Among the 3,000 physicians listed in the Reich Medical Calendar as “eliminated through death and expatriation” are Prof. Dr. Paul Krause from Münster and Prof. Dr. Richard Werner from Heidelberg, two prominent radiological therapists and researchers who were both once president of the German Radiological Society.
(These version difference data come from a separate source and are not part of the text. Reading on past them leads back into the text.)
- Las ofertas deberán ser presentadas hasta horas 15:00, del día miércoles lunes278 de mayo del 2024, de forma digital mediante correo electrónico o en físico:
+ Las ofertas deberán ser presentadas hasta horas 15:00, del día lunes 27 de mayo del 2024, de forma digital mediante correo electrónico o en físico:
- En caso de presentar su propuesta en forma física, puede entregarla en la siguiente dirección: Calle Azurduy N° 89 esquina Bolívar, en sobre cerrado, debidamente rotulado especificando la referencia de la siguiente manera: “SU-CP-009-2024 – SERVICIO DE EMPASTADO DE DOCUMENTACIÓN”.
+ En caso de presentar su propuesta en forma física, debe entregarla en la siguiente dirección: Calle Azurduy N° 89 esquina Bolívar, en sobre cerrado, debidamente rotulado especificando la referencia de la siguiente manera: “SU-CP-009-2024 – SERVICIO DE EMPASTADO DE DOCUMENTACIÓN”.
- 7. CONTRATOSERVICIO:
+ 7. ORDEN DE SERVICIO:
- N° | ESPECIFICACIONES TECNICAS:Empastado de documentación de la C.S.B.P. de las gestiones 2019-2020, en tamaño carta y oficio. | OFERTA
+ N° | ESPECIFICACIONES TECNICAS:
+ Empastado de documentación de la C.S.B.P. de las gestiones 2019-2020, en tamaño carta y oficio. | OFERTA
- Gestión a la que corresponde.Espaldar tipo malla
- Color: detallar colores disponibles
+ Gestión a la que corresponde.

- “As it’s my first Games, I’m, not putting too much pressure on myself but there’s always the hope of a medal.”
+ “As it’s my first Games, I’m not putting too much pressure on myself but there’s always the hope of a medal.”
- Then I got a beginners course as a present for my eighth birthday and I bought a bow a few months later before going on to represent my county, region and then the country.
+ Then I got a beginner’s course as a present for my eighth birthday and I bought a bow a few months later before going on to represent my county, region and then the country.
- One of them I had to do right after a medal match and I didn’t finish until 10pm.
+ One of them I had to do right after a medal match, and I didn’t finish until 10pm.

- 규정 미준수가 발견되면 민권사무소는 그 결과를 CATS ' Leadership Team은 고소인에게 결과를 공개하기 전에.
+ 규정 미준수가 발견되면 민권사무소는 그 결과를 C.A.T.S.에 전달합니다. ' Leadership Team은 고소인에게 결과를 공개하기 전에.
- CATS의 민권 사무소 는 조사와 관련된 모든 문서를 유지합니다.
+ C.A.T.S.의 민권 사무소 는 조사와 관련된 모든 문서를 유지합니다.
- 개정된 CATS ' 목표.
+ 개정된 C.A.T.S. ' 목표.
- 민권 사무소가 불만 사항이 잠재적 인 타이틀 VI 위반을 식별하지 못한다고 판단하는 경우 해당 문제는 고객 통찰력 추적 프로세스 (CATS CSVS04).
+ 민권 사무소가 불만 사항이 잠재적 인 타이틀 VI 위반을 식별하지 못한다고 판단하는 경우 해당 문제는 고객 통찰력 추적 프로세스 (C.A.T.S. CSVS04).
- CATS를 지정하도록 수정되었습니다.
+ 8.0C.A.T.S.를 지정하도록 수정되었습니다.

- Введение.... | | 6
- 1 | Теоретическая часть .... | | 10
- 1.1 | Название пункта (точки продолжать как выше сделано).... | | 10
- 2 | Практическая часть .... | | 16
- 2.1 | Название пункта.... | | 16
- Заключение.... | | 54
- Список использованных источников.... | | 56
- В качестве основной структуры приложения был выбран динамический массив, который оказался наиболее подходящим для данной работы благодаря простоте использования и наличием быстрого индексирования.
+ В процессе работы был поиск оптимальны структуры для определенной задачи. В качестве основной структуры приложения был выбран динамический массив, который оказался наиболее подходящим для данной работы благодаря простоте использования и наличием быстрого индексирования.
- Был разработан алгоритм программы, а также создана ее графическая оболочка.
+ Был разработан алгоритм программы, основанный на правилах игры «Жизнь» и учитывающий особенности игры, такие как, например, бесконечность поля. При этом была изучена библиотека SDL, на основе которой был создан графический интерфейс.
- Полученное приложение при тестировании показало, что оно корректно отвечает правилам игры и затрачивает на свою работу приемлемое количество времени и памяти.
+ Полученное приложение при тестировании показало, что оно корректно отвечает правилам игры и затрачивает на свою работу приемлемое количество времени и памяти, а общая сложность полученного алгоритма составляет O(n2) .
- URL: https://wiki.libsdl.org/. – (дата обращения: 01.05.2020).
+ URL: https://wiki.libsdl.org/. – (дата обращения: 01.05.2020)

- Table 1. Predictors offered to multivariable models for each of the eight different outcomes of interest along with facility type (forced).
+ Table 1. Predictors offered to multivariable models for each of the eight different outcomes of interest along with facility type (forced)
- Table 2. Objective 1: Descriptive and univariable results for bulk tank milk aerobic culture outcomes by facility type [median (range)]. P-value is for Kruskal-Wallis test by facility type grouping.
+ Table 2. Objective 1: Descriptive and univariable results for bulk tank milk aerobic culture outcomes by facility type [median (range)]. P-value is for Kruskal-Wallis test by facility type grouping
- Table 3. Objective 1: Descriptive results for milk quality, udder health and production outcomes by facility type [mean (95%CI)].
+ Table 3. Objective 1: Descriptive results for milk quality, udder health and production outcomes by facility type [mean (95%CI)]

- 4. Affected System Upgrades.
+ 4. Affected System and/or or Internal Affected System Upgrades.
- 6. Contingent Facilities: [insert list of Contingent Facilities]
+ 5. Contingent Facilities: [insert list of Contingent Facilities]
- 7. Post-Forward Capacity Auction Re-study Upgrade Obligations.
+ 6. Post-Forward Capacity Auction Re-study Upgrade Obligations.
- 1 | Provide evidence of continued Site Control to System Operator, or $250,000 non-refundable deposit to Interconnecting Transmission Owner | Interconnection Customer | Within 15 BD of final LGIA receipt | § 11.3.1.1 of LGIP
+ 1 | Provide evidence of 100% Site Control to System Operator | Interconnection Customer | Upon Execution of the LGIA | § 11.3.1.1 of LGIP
While Paul Krause committed suicide on 7 May 1934 at the age of 62, after months of harassment by National Socialist students, Richard Werner, cancer therapist from Heidelberg, emigrated to Brünn, where he had completed part of his medical education. He took over the management of the “House of Comfort,” a newly built cancer clinic that he led up to the beginning of the German occupation in March 1939. Werner died on 8 February 1945 at almost 70 years of age, just before the liberation of the Theresienstadt ghetto.

 

Five weeks after the license revocation act went into effect, the Reich-wide “Night of Broken Glass” pogrom took place on 9 November 1938. After synagogues were set aflame and Jewish businesses plundered all over Germany, Jewish men were arrested everywhere as alleged agitators, including the director of the tuberculosis clinic in Baden, Dr. Nehemias Wehl. He was imprisoned and abused for a week in the Dachau concentration camp, along with several other Jewish citizens. This Reich-wide campaign took place in the course of a radicalisation of anti-Jewish policy, culminating just two years later in the first deportations, first to the Gurs camp in France, and then “to the East.” A climate of fear was fomented constantly among the Jewish population, not least by further stigmatisation; the identity cards that became mandatory in 1939 were stamped or marked with a ‘J’ for Jews. Beginning in 1939, Jews were forced to adopt the forenames “Israel” or “Sara” for even faster identification at document checks; in 1941, Jews were also forced to wear the “Yellow Star.”

 

Dr. Wehl and his last remaining patients were deported to the Treblinka extermination camp in late September, and he was later declared dead. Of a total of 15 former radiologists who were deported into ghettoes and concentration camps, only one managed to survived the horrific conditions in the camps: Prof. Dr. med. Alfred Wolff-Eisner. Prof. Dr. Wolff-Eisner distilled his experiences as a “medic” in the Theresienstadt ghetto into a report worth reading, entitled “On malnutrition illnesses, based on observations in the Theresienstadt concentration camp” (Würzburg 1947); he provides profound insight into everyday life and death in this “old ghetto.”

 

Interior courtyard of the Wiesbaden synagogue, gathering place for the deportation of Jewish citizens (bpk 30009538)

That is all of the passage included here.